What if… it didn’t have to forget? – Week 3

Featured image by Terence Broad, from http://terencebroad.com/convnetvis/vis.html

This week we went from understanding existing implementations of continual learning with neural networks to identifying and seeking a solution to the problems that have arisen through empirically evaluating those implementations. We have zeroed in on a particular limitation of elastic weight consolidation as a method for allowing neural networks to learn sequentially and begun to pursue a potential solution to that limitation.

As mentioned in my previous posts, elastic weight consolidation (EWC) suffers from a fairly critical drawback. The way in which it allows a neural network to learn multiple different tasks sequentially depends upon the preservation of weights that are important for a given task by not allowing those weights to change too much when a new task is learned. However, neural networks have a finite capacity (number of weights) and when those weights are all being preserved, none can be changed enough to accommodate a new task, and the network rather suddenly goes from being able to perform all of the sequentially learned tasks with better average accuracy across all tasks than stochastic gradient descent alone… to “blackout catastrophe” (the inability to perform any tasks successfully). Given that this critical weakness of EWC arises from the issue of a network’s finite capacity, a logical solution to the issue would involve rectifying that limitation of neural networks by making them dynamically expandable.

This is accomplished by doubling the number of weights in the EWC-enabled network right before the network experiences blackout catastrophe. As of this week, I *believe* we have a working implementation of a network that we can expand at will using TensorFlow and doubling the number of weights in the network without eliminating all of the old saved weights. A next step to ensure that I have done this correctly may be to integrate TensorFlow’s graph visualization software (TensorBoard) into the code to allow us to visualize the network so that we can confirm that the network is being transformed in the manner we desire. However, based on preliminary testing, I believe the weights in the network are, in fact, being doubled. A network with 20 nodes in a hidden layer using EWC, and with its capacity doubled right before I had empirically determined it would be expected to fail due to blackout catastrophe, failed at the same number of tasks as an unexpanded (undoubled) network that began with 40 nodes. This appears to indicate that when the expandable 20-node network failed, there were in fact 40 weights in the network (it had doubled in size as intended).
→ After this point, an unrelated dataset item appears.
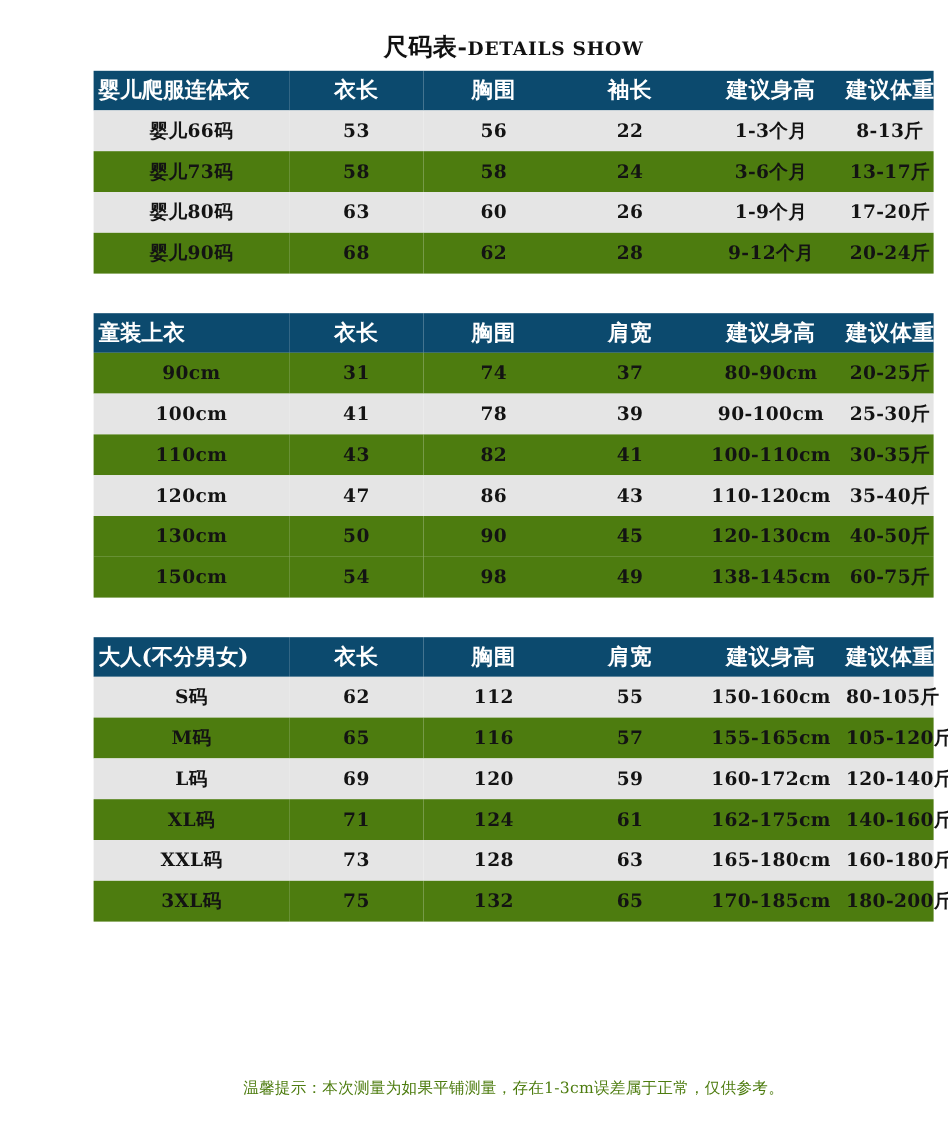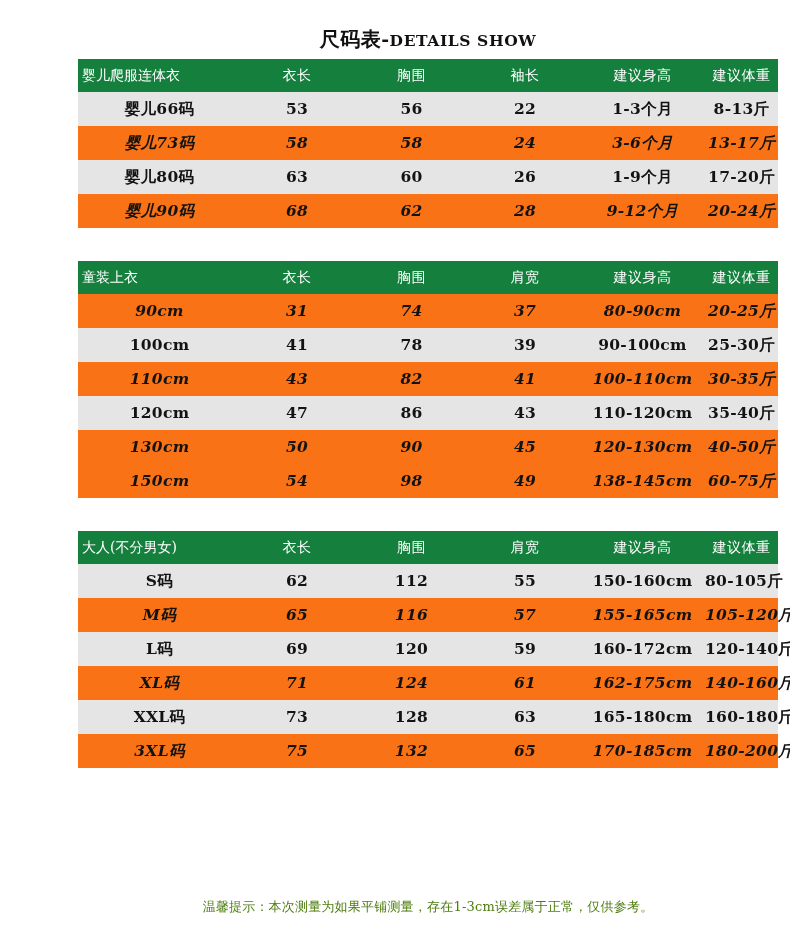"婴儿爬服连体衣" .size-table thead th { background: #15803d -> #0c4a6e; font-size: 14px -> 18px; font-weight: 400 -> 700 }
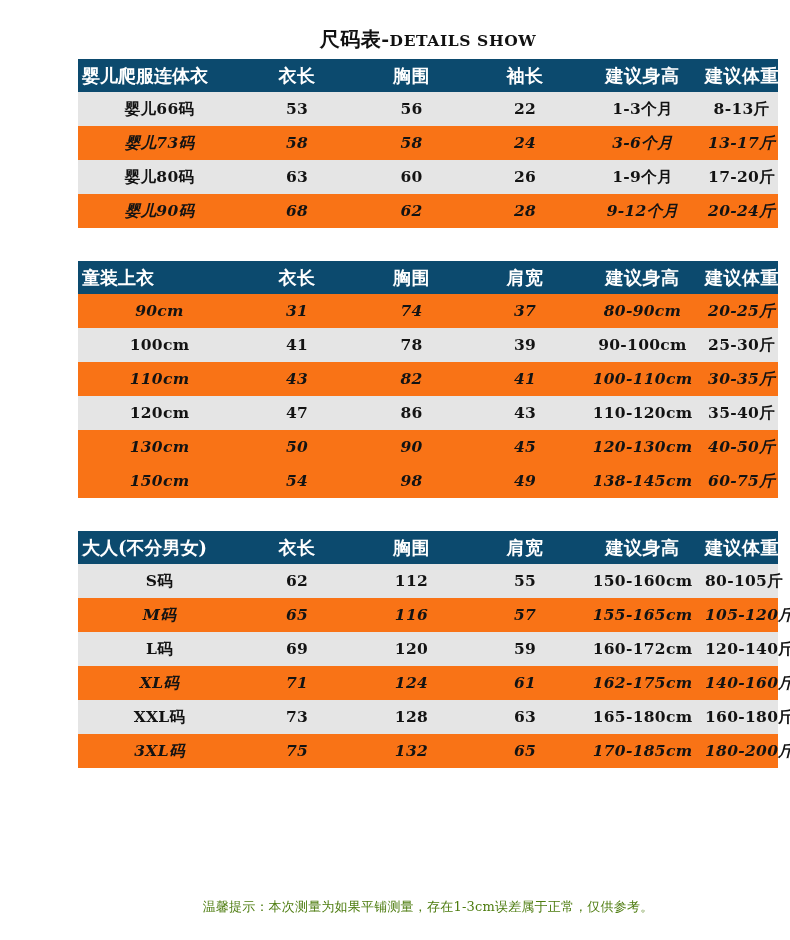"婴儿73码" .size-table tbody tr.even td { background: #f97316 -> #4d7c0f; font-style: italic -> none }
Confirming that our understanding of the manner in which the network is being doubled is accurate and that already-optimized weights are preserved throughout this process, while critical, is only a first step. We need to “mask” some weights, as Dr. Sprague has made clear, in order to evaluate prior tasks only using the weights that existed in the network when the network was originally trained to perform that task. The network can still improve these weights with experience or use them to learn new tasks efficiently/effectively, however, our accuracy output won’t be dependable until we successfully mask the appropriate weights in the testing step. For instance, if task A was trained in a 20-node network that later expanded to 40 nodes before task F was learned, task F should be evaluated for testing accuracy using all 40 nodes, but task A’s testing accuracy should only be evaluated using the 20 nodes that existed in the network when the network was trained to perform task A.

After that, we’ll need to use the Fisher Information Matrix (which determines part of the EWC error function by limiting weight variances on future tasks for weights important to the network’s learning of previous tasks) to determine when exactly the network is about to experience blackout catastrophe with EWC (when all the weights are considered important for respective learned tasks and the network capacity has thus been reached). In doing so, we hope to allow the network to double in weight capacity at will at the appropriate time (right before blackout catastrophe). This way, doubling of the network won’t need to be hard-coded as occurring at a particular number of tasks but rather when the capacity of the network in question has been reached. This is similar to the Java implementation of ArrayList, which has a fixed size to begin with and expands as appropriate to accommodate its contents.

The above points constitute some daunting (but exciting) hurdles that we have yet to overcome in our pursuit of a solution to EWC’s blackout catastrophe characteristic, but we have a direction in which to progress and a very particular focal point at which our combined energies are focused. With a specific goal in mind, I feel that we are making even more efficient progress toward what could be (and I hope will be) a very exciting and meaningful culmination to this research endeavor.